Like any serious fitness buff would adjust the weight on a bench press for maximal gain, Protein Bar founder and chief executive Matt Matros is reconfiguring where his eight-unit fast-casual chain puts most of its muscle in 2013.
The 33-year-old, who lost 50 pounds eating the high-protein diet that drives Protein Bar’s menu, started four years ago with a “10-10-10” plan to have 10 locations in 10 markets within 10 years. But after seeing so much success in Protein Bar’s home city of Chicago — including the first suburban location in Oak Brook, Ill. — and its first unit in Washington, D.C., this summer, he decided to pump up fewer markets.
“I don’t know about 10 cities anymore, but there is plenty of room to penetrate Chicago and D.C., so it could be more like 20 units in five markets in 10 years,” Matros said.
Nine additional units are currently in development.
“We’ve realized that we’re not just an urban concept anymore,” Matros added. “I would have said no way to Oak Brook or Schaumburg, Ill., six months ago, but the evolution of the brand and the number of people seeking options like ours is expanding outward.”
Recent consumer research confirms there’s growing interest in healthful foods, such as Protein Bar’s “Bar-ritos,” quinoa bowls and smoothies. According to Chicago-based Technomic Inc.’s 2012 “Healthy Eating Consumer Trend Report,” 64 percent of consumers surveyed said they agree it is important to eat healthfully, up from 57 percent in 2010.
Darren Tristano, Technomic’s executive vice president, said this drive for more healthful eating comes increasingly from two of Protein Bar’s key demographics: Millennials and baby boomers, two groups that are also willing to pay more for items they perceive as healthful, Tristano noted.
It helps that Protein Bar-inclined baby boomers could be a reliable demographic in the suburbs, where the chain likely would find fewer Millennial customers than in its urban locations, Tristano said.
“In order to be successful, Protein Bar has to appeal to suburban marketplaces,” he said. “But it has broad appeal based on its flavor profiles. Its food is not experimental or too adventurous, and it’s certainly craveable and allows customers to feel good.”

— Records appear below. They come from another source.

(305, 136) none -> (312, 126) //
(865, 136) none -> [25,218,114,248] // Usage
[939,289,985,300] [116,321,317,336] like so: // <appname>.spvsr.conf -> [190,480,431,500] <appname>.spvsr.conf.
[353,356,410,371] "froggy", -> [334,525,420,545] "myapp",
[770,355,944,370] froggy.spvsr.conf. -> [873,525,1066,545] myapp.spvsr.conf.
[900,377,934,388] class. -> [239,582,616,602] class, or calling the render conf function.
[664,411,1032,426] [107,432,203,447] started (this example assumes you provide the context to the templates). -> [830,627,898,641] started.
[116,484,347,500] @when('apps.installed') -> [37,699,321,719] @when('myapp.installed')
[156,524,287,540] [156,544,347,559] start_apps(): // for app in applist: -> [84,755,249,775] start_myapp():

Matros said he learns a lot by operating in different markets. About 80 percent of transactions in downtown Chicago are carryout, while the Oak Brook location has more dine-in traffic and a smaller lunch rush that gets partially offset by the fact that more people come to eat there in groups.

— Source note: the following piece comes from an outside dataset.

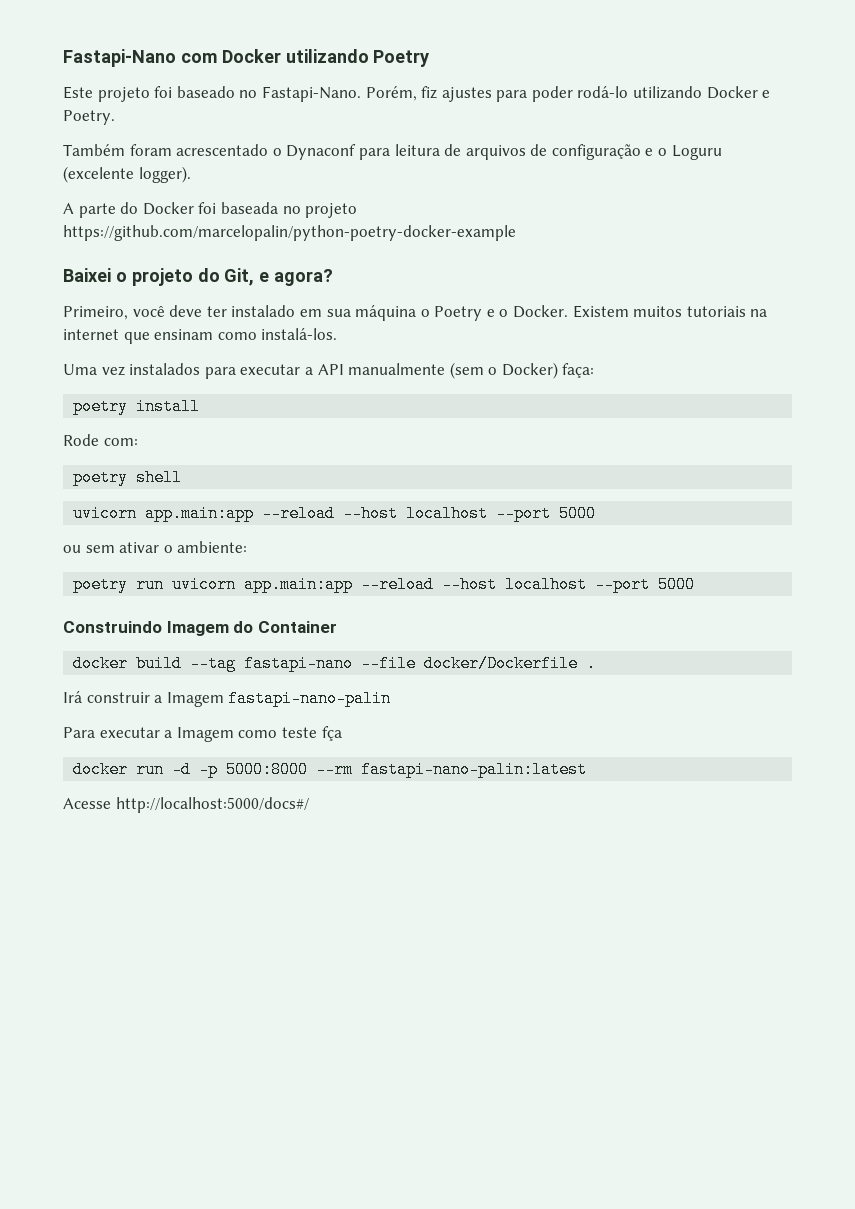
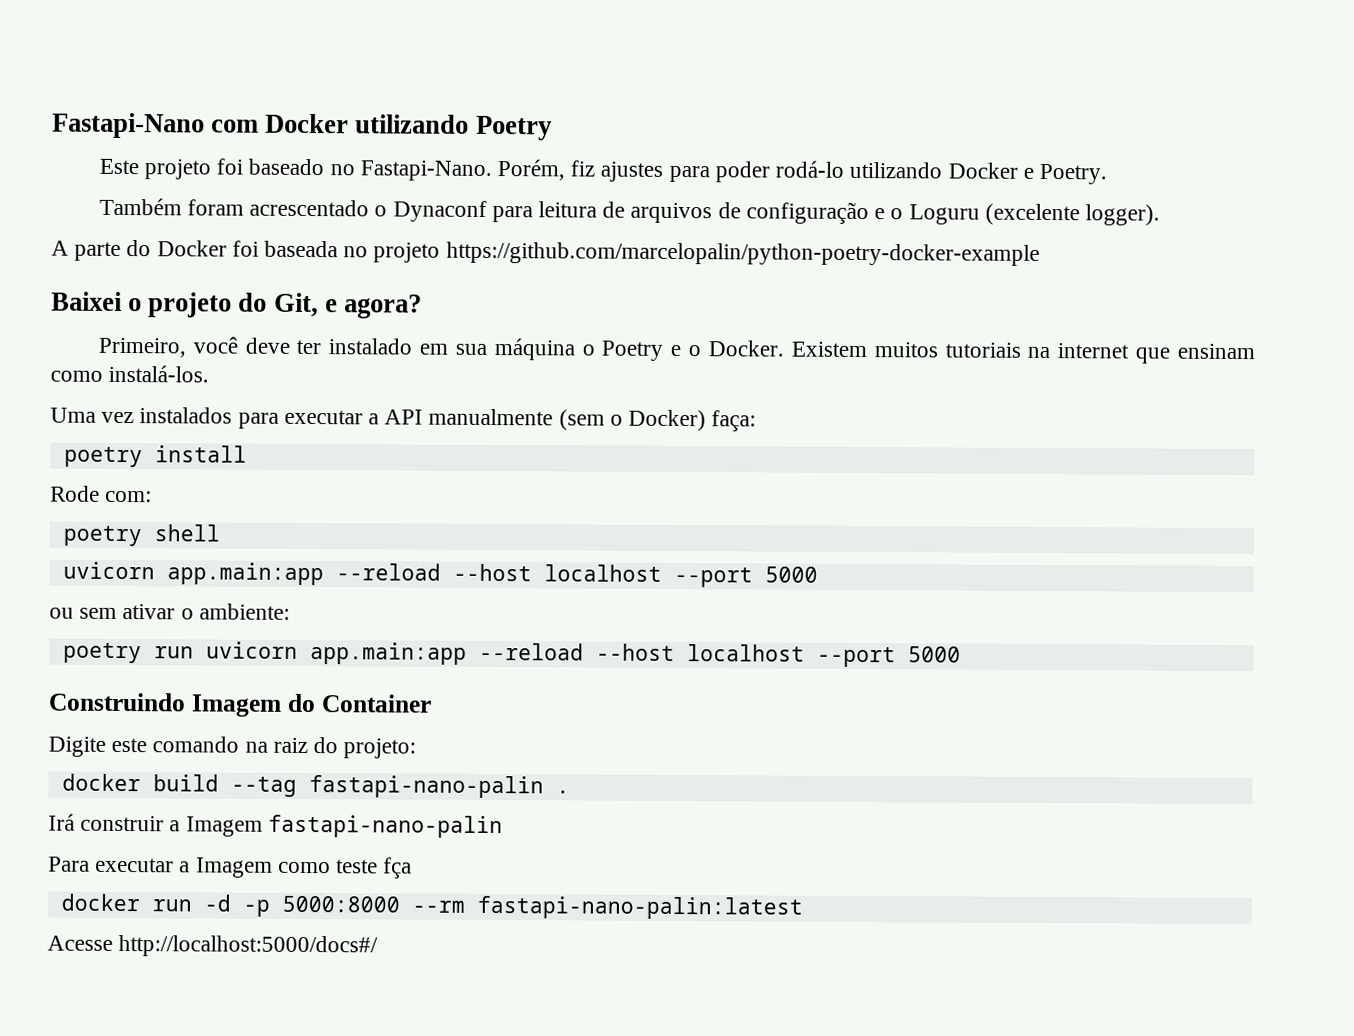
(337, 627) none -> [48,736,417,759] // Digite este comando na raiz do projeto:
[244,655,579,672] fastapi-nano --file docker/Dockerfile -> [308,775,544,799] fastapi-nano-palin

Customers in Washington are more likely to order multiple items, which produces a slightly higher average check, he said.
One challenge is staying ahead of customers and their dietary needs, Matros said.
“It’s always about offering choice,” he said. “It’s funny, what’s healthy for me isn’t necessarily healthy for you. We don’t need a Paleo Diet menu or gluten-free menu, but we need those options, and that’s been a constant from day one.”
Operationally, certain aspects of the ordering and delivery process are dictated by space constraints; where one downtown store in a small footprint just takes customers’ names and calls them when orders are up, other locations use pagers. Regardless of the means, however, the end goal is always meeting guests’ needs for healthful food, fast, Matros said.
“What changes in one store may affect five sites we have under construction now, so I’m tearing back through our blueprints and changing this, this and this,” he said. “It adds up, but if it cuts a second out of the ordering process, then it’s easier for us and our customers and is the right thing to do.”